This announcement is made pursuant to Rule 13.09(2) of the Rules Governing the 
Listing of Securities on The Stock Exchange of Hong Kong Limited (the "Listing 
Rules").
The twenty-fifth meeting of the seventh session of the Board (the "Meeting") of 
Datang International Power Generation Co., Ltd. (the "Company") was held at the 
meeting room on the 5/F, InterContinental Hotel, 11 Financial Street, Xicheng 
District, Beijing, the People's Republic of China (the "PRC") on 6 June 2012 
(Wednesday). The written notice of the Meeting was dispatched to all Directors 
on 28 May 2012. There were 15 Directors eligible for attending the Meeting and 13 
of them attended the Meeting. Directors Mr. Hu Shengmu and Mr. Su Tiegang were 
unable to attend to the Meeting in person due to business engagements, and had 
authorised Directors Mr. Fang Qinghai and Mr. Ye Yonghui, respectively, to attend 
the Meeting and vote on their behalves. The Meeting was held in compliance with the 
provisions stipulated in the "Company Law" and the "Articles of Association of 
Datang International Power Generation Co., Ltd." (the "Articles of Association") 
and was lawful and valid. Three supervisors of the Company were present at the 
Meeting. Mr. Liu Shunda, Chairman of the Company, presided over the Meeting. The 
following resolutions were approved unanimously by the attending Directors and their 
authorised proxies by way of voting by show of hands at the Meeting:
1. The "Resolution on the Provision of Guarantees for the Financing of Certain 
   Companies in which Datang International Holds Controlling or Equity Interests" 

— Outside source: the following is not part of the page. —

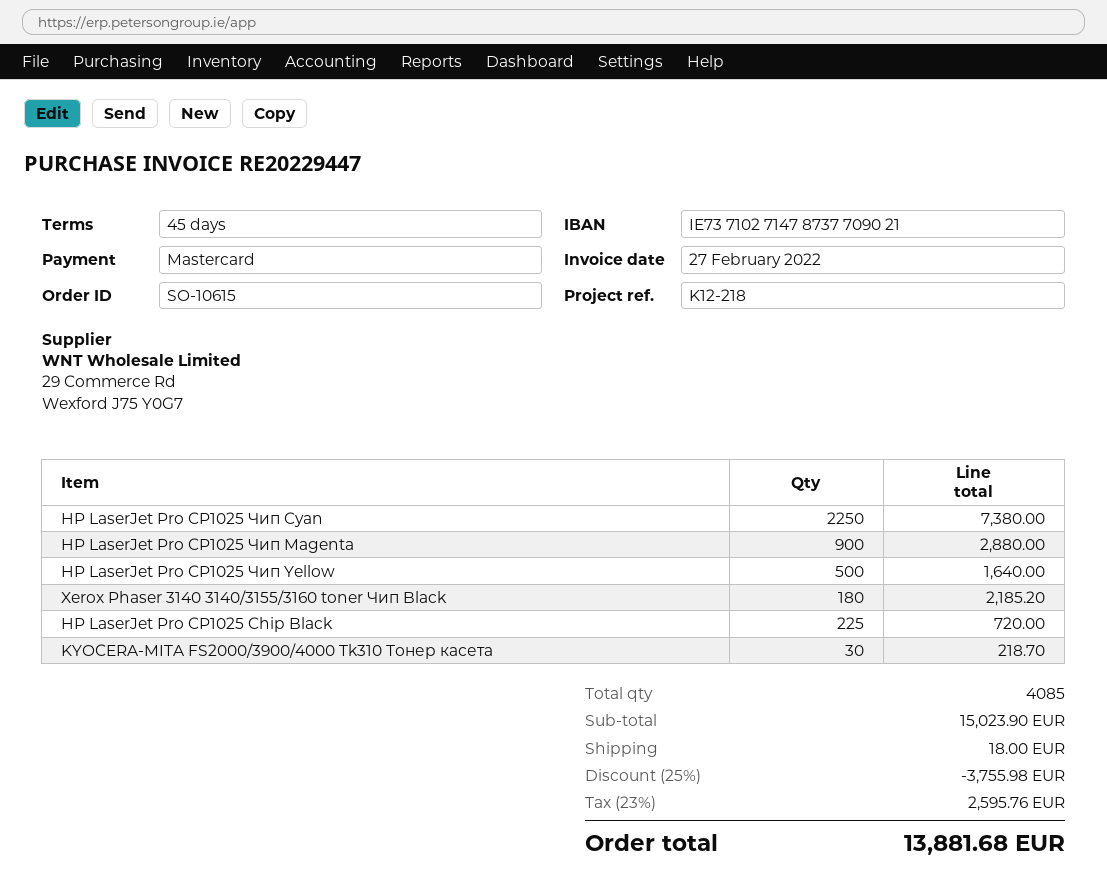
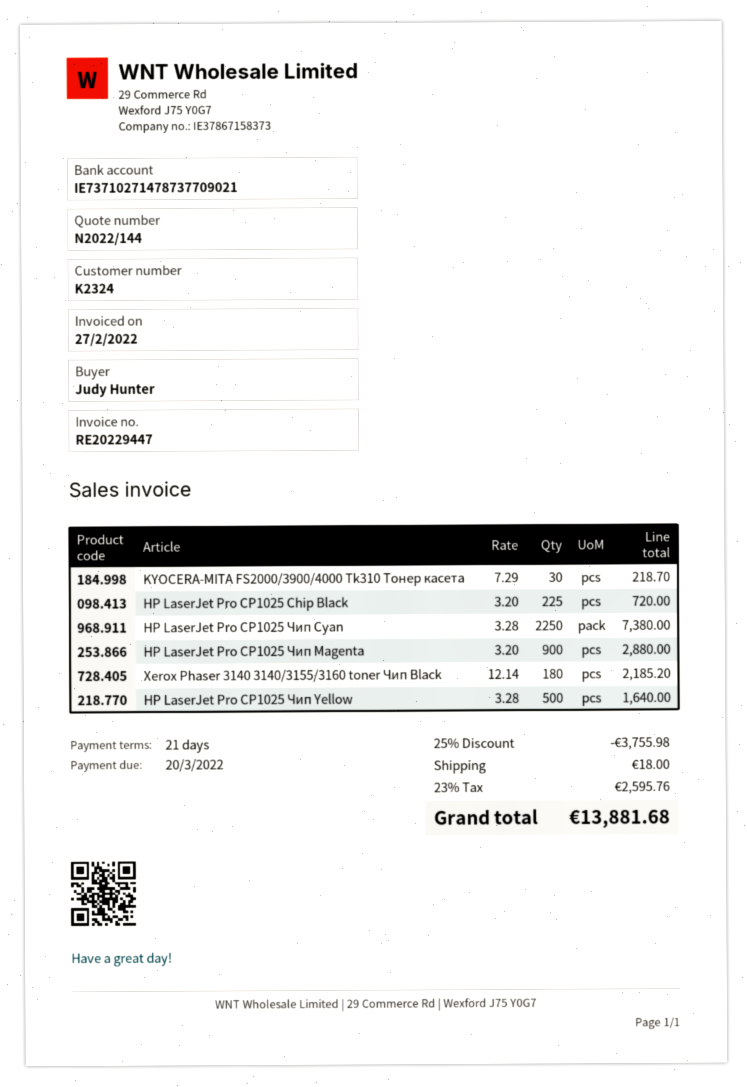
payment terms: 45 days -> 21 days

   was considered and approved. 
   Voting results: 15 voted in favour, 0 voted against and 0 abstained
   (1) The Board approved the Company to provide a guarantee to Chongqing Datang 
       International Pengshui Hydropower Development Co., Ltd. ("PSH"), a controlled 
       subsidiary of the Company, covering the full amount of PSH's financing 
       based on its actual needs. The guarantee amount shall not exceed RMB1.5 
       billion. The financing shall be primarily used for PSH's payment of 
       compensation for relocation compensation arrangements and replacement of due 
       loans;
   (2) The Board approved the Company to provide a guarantee to Jiangxi Datang 
       International Wind Power Development Co., Ltd. ("JXWP"), a wholly-owned 
       subsidiary of the Company, covering the full amount of JXWP's financing 
       based on its actual needs. The guarantee amount shall not exceed RMB3,000 
       million. The financing shall be primarily used for JXWP's construction of 
       the Jishan Wind Power Project;
   (3) The Board approved the Company to provide a guarantee, in proportion to its 
       shareholding (50%), for the financing of Hebei Yuzhou Energy Multiple 
       Development Co., Ltd. ("YZE"), an associated company of the Company, based 
       on its actual needs. The guarantee amount shall not exceed RMB276.5 million. 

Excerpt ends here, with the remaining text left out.